One such company right now is Hongkong Land Holdings Limited (SGX: H78), even though it has a great business going for it.
TL;DR: Is Hongkong Land A Stock Worth Considering For Your Portfolio?
Investors might like Hongkong Land for its:
- Quality properties located in strategic locations
- Strong financial track record with net asset value growing at around 7% per year from 2014 to 2019
- Consistently growing dividends which are well-covered
However, investors also need to recognise the short-term risks involved in Hong Kong given the current situation.
Hongkong Land is a property investment, management and development outfit with assets in places such as Hong Kong, Singapore, and China.
The company has two business segments, namely:
- investment properties
- development properties
Under its investment properties segment, Hongkong Land has over 850,000 square metres of prime office and luxury retail properties.
For example, in Hong Kong, the company owns vital assets such as Exchange Square, which is home to many leading international investment banks and financial institutions. Hong Kong’s stock market operator also calls Exchange Square its home.
In all, Hongkong Land’s Central Hong Kong portfolio represents around 450,000 square metres of prime space.
In Singapore, Hongkong Land has stakes in important landmarks in the Central Business District such as Marina Bay Financial Centre, One Raffles Quay, and One Raffles Link.
On the other hand, Hongkong Land’s development properties segment has a focus on seven countries, with Singapore and Mainland China being the key drivers.
Solid Financial Track Record
Hongkong Land has a solid long-term financial track record.
Its investment property portfolio grew from US$23.7 billion in 2014 to US$31.5 billion in 2019.
Consequently, Hongkong Land’s net asset value per share rose from US$11.75 to US$16.39, up 6.9% per annum.
Meanwhile, its underlying profit attributable to shareholders (which reflects Hongkong Land’s core business and excludes items such as fair value gains or losses on the revaluation of investment properties) rose from US$980 million in 2014 to US$1.1 billion in 2019.
|Underlying profit attributable to shareholders |
|Net asset value per share |
For the first half of 2020, underlying earnings fell 24% to S$353 million due to retail rent relief and fewer residential completions.

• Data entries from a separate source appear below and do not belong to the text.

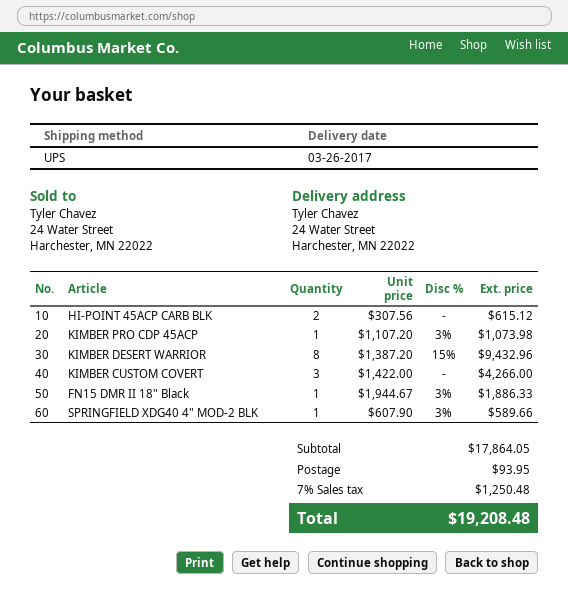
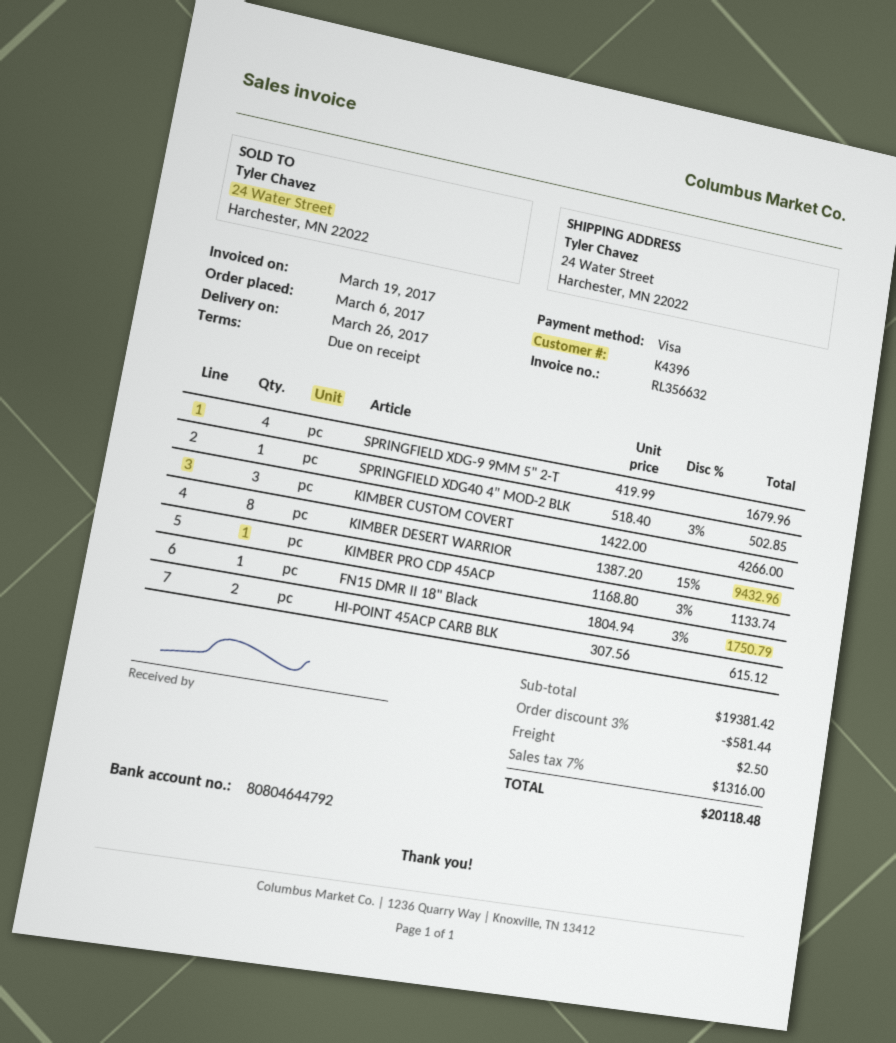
KIMBER PRO CDP 45ACP: 1 x 1107.20 - 3% = 1073.98 -> 1 x 1168.80 - 3% = 1133.74
FN15 DMR II 18" Black: 1 x 1944.67 - 3% = 1886.33 -> 1 x 1804.94 - 3% = 1750.79
SPRINGFIELD XDG40 4" MOD-2 BLK: 1 x 607.90 - 3% = 589.66 -> 1 x 518.40 - 3% = 502.85
SPRINGFIELD XDG-9 9MM 5" 2-T: none -> 4 x 419.99 = 1679.96
subtotal: 17864.05 -> 19381.42
discount: none -> 3% = 581.44
shipping: 93.95 -> 2.50
tax: 7% = 1250.48 -> 7% = 1316.00
total: 19208.48 -> 20118.48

However, its Hong Kong Central office portfolio continued to register positive rental reversion, despite higher vacancy.
With a gearing ratio of just 14%, as of 30 June 2020, Hongkong Land has a strong balance sheet as well to tide through any tough economic conditions.
If you’re a dividend investor, you might like Hongkong Land for its sustainable dividend payout.

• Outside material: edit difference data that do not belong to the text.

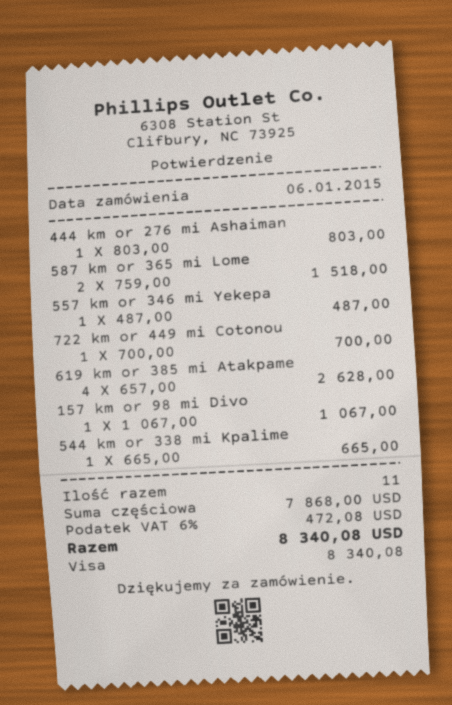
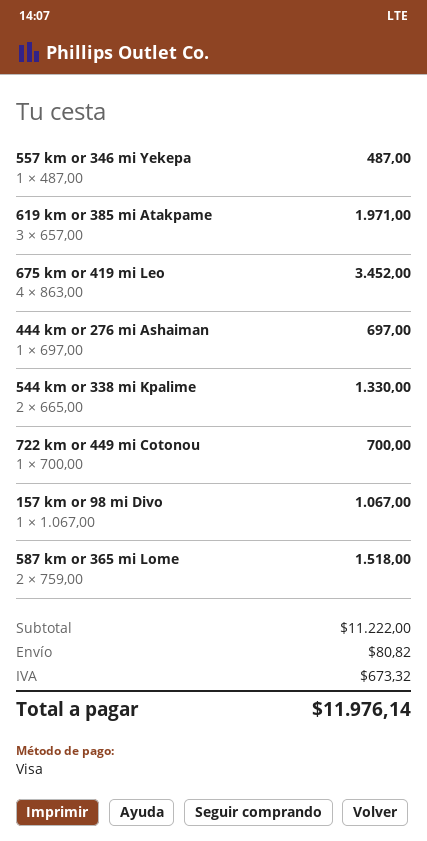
444 km or 276 mi Ashaiman: 1 x 803.00 = 803.00 -> 1 x 697.00 = 697.00
619 km or 385 mi Atakpame: 4 x 657.00 = 2628.00 -> 3 x 657.00 = 1971.00
544 km or 338 mi Kpalime: 1 x 665.00 = 665.00 -> 2 x 665.00 = 1330.00
675 km or 419 mi Leo: none -> 4 x 863.00 = 3452.00
subtotal: 7868.00 -> 11222.00
shipping: none -> 80.82
tax: 472.08 -> 673.32
total: 8340.08 -> 11976.14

From 2014 to 2016, even though Hongkong Land’s underlying earnings per share fell, its dividend was maintained at 19 US cents per share.
From 2017 to 2019, Hongkong Land’s underlying earnings grew, and that gave rise to higher dividends as well.

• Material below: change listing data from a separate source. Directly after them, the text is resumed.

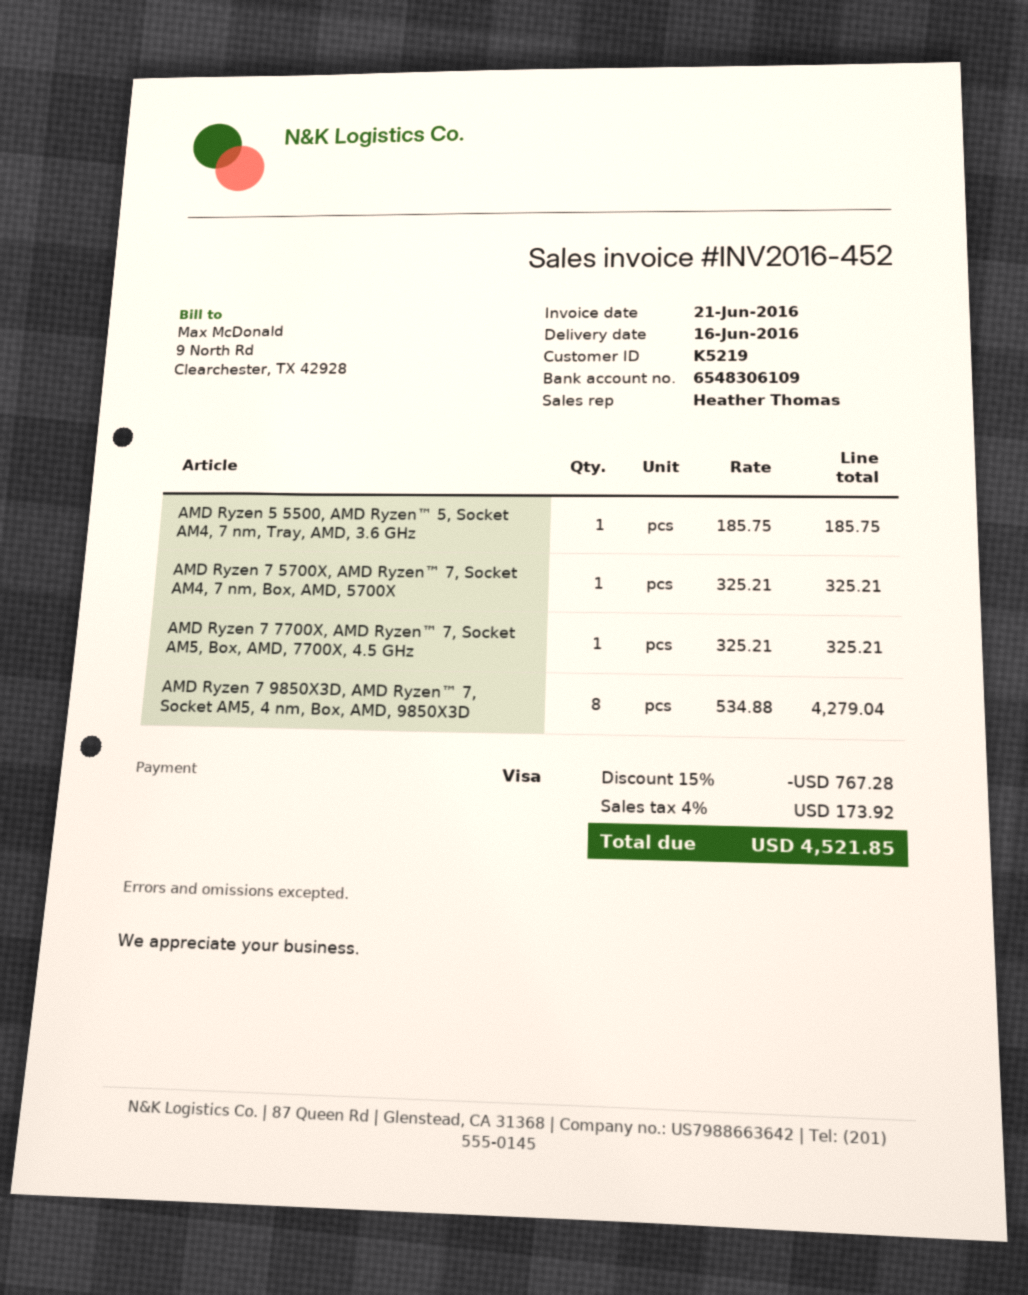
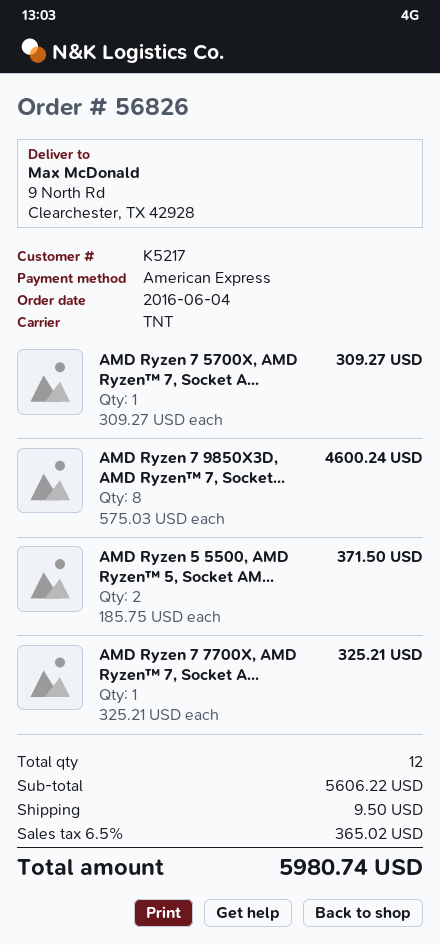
customer number: K5219 -> K5217
payment method: Visa -> American Express
AMD Ryzen 5 5500, AMD Ryzen™ 5, Socket AM4, 7 nm, Tray, AMD, 3.6 GHz: 1 x 185.75 = 185.75 -> 2 x 185.75 = 371.50
AMD Ryzen 7 5700X, AMD Ryzen™ 7, Socket AM4, 7 nm, Box, AMD, 5700X: 1 x 325.21 = 325.21 -> 1 x 309.27 = 309.27
AMD Ryzen 7 9850X3D, AMD Ryzen™ 7, Socket AM5, 4 nm, Box, AMD, 9850X3D: 8 x 534.88 = 4279.04 -> 8 x 575.03 = 4600.24
discount: 15% = 767.28 -> none
shipping: none -> 9.50
tax: 4% = 173.92 -> 6.5% = 365.02
total: 4521.85 -> 5980.74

|Dividend payout ratio||46%||48%||54%||50%||50%||48%|
Hongkong Land does not have a fixed dividend policy, but it aims to maintain its dividend per share through the up-and-down cycles and steadily increase it over time with higher earnings.
Its dividends are also well-covered since the dividend payout ratio is below 50% of its underlying earnings.
For the first half of 2020, Hongkong Land maintained its interim dividend of six US cents per share, giving a dividend payout ratio of 40%.
Hongkong Land’s Risks
Speaking of up-and-down cycles, the Hong Kong anti-government protests would undoubtedly be on investors’ minds.
On that front, there is certainly a risk and it could create short-term weakness in Hongkong Land’s business.
However, over the long-term, Hong Kong should continue being a credible financial centre in Asia.
In Hongkong Land’s 2019 half-year earnings conference call, chief executive Robert Wong explained his thoughts on the Hong Kong situation (emphases are mine):
“And I think — I do still believe that Hong Kong, the — remains solid in terms of as a location to carry out business. The development of Greater Bay Area, the attraction of Greater Bay Areas (sic) [Greater Bay Area] and then the opportunities that it brings to Hong Kong and to the region, I think these, all business, of course, always have the short-term fluctuation and uncertainty.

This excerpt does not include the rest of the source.